BEGIN

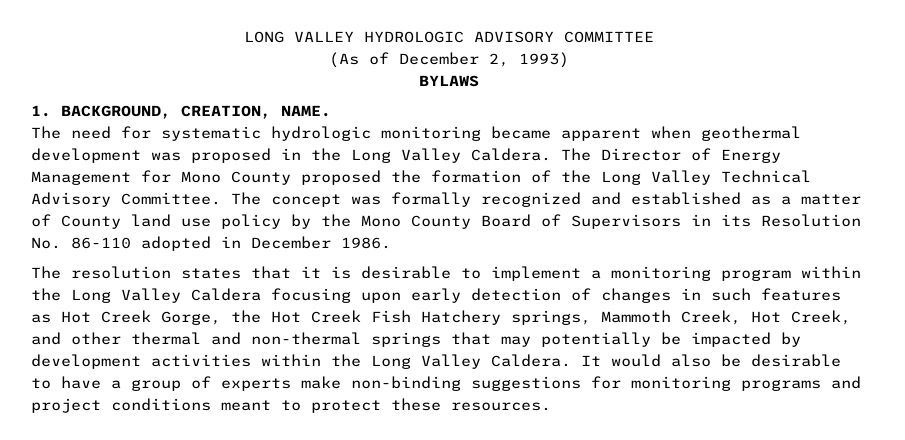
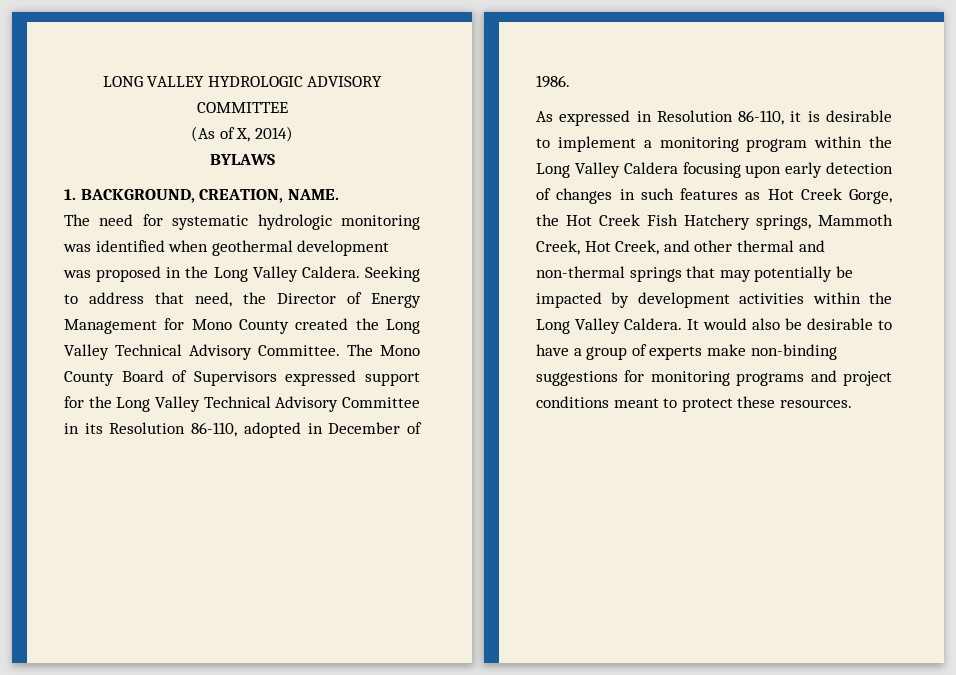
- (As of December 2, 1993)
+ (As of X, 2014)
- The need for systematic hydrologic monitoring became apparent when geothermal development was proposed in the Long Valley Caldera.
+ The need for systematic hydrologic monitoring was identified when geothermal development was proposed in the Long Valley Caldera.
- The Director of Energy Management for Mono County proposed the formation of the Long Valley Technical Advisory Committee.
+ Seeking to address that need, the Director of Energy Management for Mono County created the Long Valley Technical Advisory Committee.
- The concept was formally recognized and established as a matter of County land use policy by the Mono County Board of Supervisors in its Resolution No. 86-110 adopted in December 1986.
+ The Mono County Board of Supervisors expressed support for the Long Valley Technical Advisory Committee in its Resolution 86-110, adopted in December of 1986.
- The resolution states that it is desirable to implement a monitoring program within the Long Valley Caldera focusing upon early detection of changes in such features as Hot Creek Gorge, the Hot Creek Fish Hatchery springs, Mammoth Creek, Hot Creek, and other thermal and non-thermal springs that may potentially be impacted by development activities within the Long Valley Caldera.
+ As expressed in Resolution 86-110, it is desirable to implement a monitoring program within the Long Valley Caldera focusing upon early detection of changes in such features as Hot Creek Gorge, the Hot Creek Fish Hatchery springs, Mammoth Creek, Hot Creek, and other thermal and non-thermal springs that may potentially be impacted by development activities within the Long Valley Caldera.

END

*WHAT THE TASK REQUIRES*
Return only those lines of the records that contain the string "geothermal".

*RESULT*
- The need for systematic hydrologic monitoring became apparent when geothermal development was proposed in the Long Valley Caldera.
+ The need for systematic hydrologic monitoring was identified when geothermal development was proposed in the Long Valley Caldera.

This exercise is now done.